Exercise description |
Output the records exactly, and drop each picture.

Provided records |

○ ○ ○ ○

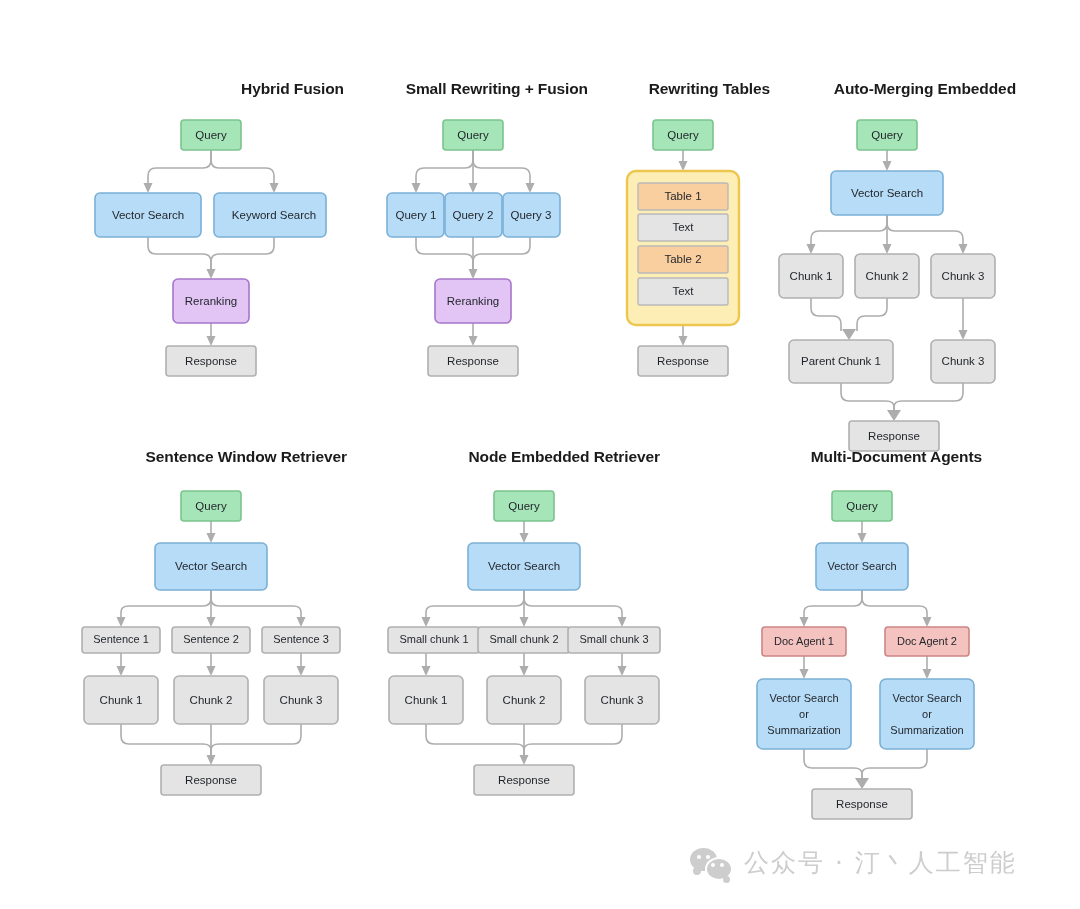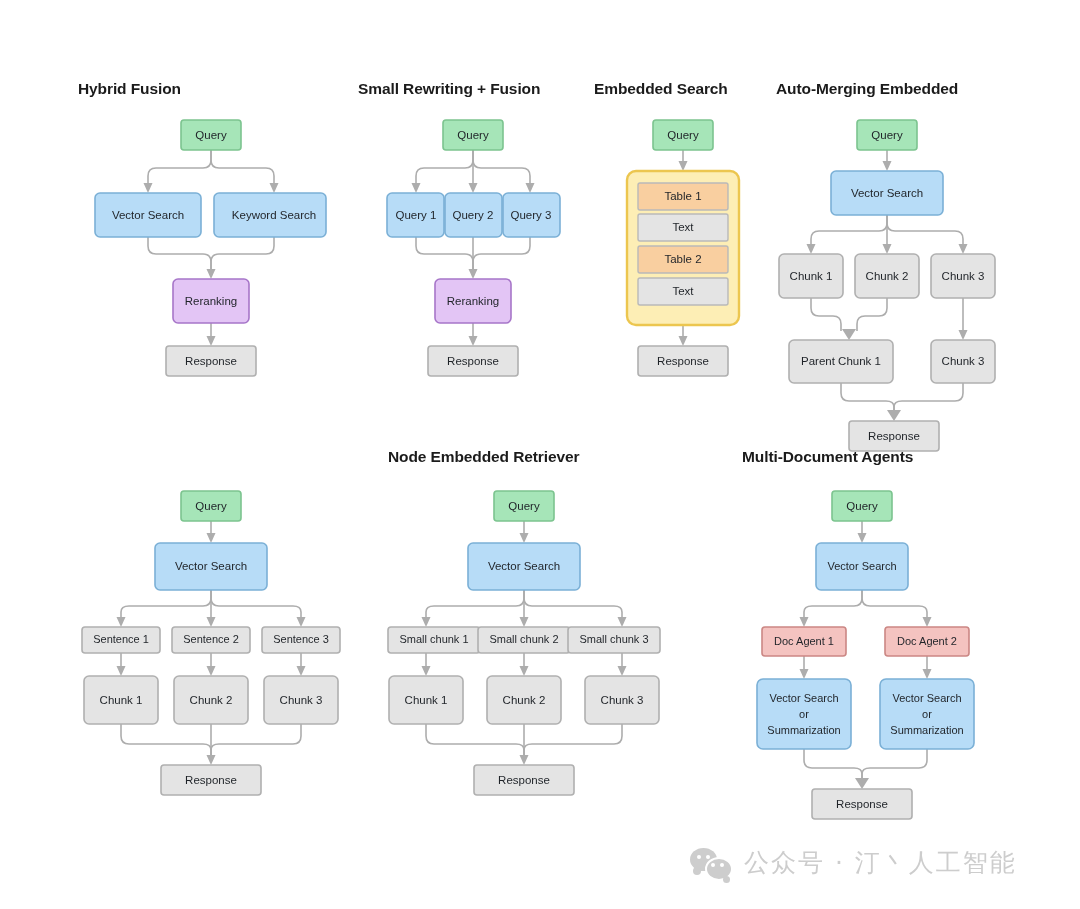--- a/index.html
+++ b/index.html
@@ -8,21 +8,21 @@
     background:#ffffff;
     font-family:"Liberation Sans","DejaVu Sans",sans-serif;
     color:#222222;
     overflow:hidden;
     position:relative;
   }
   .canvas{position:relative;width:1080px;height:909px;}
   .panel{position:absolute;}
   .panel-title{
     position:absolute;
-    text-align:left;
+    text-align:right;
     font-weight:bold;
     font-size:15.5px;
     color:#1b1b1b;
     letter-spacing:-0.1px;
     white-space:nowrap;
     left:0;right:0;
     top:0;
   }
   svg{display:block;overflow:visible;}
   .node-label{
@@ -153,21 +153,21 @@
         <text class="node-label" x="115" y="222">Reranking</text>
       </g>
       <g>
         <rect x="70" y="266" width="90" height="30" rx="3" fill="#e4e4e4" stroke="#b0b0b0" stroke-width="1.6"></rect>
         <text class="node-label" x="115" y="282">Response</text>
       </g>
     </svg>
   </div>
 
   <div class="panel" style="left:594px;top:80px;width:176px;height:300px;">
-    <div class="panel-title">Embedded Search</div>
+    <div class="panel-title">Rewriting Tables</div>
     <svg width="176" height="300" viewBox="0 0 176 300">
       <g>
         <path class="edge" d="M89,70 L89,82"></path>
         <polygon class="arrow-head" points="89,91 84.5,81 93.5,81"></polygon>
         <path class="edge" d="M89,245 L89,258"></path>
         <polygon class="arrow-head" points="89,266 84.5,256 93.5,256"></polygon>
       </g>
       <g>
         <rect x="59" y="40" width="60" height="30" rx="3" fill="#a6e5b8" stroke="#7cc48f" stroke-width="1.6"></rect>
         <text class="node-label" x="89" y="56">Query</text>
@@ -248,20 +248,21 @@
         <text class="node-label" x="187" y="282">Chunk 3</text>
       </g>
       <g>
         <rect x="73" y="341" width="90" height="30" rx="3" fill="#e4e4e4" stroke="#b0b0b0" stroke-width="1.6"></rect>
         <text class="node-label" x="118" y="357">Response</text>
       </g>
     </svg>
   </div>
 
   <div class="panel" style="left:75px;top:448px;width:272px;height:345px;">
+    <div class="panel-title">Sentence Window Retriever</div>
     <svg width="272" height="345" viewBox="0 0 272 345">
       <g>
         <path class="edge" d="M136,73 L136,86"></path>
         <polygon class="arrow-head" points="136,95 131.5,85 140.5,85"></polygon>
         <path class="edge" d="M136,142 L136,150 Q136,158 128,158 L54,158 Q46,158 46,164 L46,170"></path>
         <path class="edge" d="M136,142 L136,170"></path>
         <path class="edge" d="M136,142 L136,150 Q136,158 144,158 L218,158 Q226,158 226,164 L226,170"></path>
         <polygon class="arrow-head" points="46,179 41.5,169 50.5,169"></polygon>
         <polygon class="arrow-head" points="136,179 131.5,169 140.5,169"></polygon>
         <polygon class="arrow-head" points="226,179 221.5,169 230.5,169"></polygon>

○ ○ ○ ○

Exercise solution |
--- a/index.html
+++ b/index.html
@@ -8,21 +8,21 @@
     background:#ffffff;
     font-family:"Liberation Sans","DejaVu Sans",sans-serif;
     color:#222222;
     overflow:hidden;
     position:relative;
   }
   .canvas{position:relative;width:1080px;height:909px;}
   .panel{position:absolute;}
   .panel-title{
     position:absolute;
-    text-align:left;
+    text-align:right;
     font-weight:bold;
     font-size:15.5px;
     color:#1b1b1b;
     letter-spacing:-0.1px;
     white-space:nowrap;
     left:0;right:0;
     top:0;
   }
   svg{display:block;overflow:visible;}
   .node-label{
@@ -153,21 +153,21 @@
         <text class="node-label" x="115" y="222">Reranking</text>
       </g>
       <g>
         <rect x="70" y="266" width="90" height="30" rx="3" fill="#e4e4e4" stroke="#b0b0b0" stroke-width="1.6"></rect>
         <text class="node-label" x="115" y="282">Response</text>
       </g>
     </svg>
   </div>
 
   <div class="panel" style="left:594px;top:80px;width:176px;height:300px;">
-    <div class="panel-title">Embedded Search</div>
+    <div class="panel-title">Rewriting Tables</div>
     <svg width="176" height="300" viewBox="0 0 176 300">
       <g>
         <path class="edge" d="M89,70 L89,82"></path>
         <polygon class="arrow-head" points="89,91 84.5,81 93.5,81"></polygon>
         <path class="edge" d="M89,245 L89,258"></path>
         <polygon class="arrow-head" points="89,266 84.5,256 93.5,256"></polygon>
       </g>
       <g>
         <rect x="59" y="40" width="60" height="30" rx="3" fill="#a6e5b8" stroke="#7cc48f" stroke-width="1.6"></rect>
         <text class="node-label" x="89" y="56">Query</text>
@@ -248,20 +248,21 @@
         <text class="node-label" x="187" y="282">Chunk 3</text>
       </g>
       <g>
         <rect x="73" y="341" width="90" height="30" rx="3" fill="#e4e4e4" stroke="#b0b0b0" stroke-width="1.6"></rect>
         <text class="node-label" x="118" y="357">Response</text>
       </g>
     </svg>
   </div>
 
   <div class="panel" style="left:75px;top:448px;width:272px;height:345px;">
+    <div class="panel-title">Sentence Window Retriever</div>
     <svg width="272" height="345" viewBox="0 0 272 345">
       <g>
         <path class="edge" d="M136,73 L136,86"></path>
         <polygon class="arrow-head" points="136,95 131.5,85 140.5,85"></polygon>
         <path class="edge" d="M136,142 L136,150 Q136,158 128,158 L54,158 Q46,158 46,164 L46,170"></path>
         <path class="edge" d="M136,142 L136,170"></path>
         <path class="edge" d="M136,142 L136,150 Q136,158 144,158 L218,158 Q226,158 226,164 L226,170"></path>
         <polygon class="arrow-head" points="46,179 41.5,169 50.5,169"></polygon>
         <polygon class="arrow-head" points="136,179 131.5,169 140.5,169"></polygon>
         <polygon class="arrow-head" points="226,179 221.5,169 230.5,169"></polygon>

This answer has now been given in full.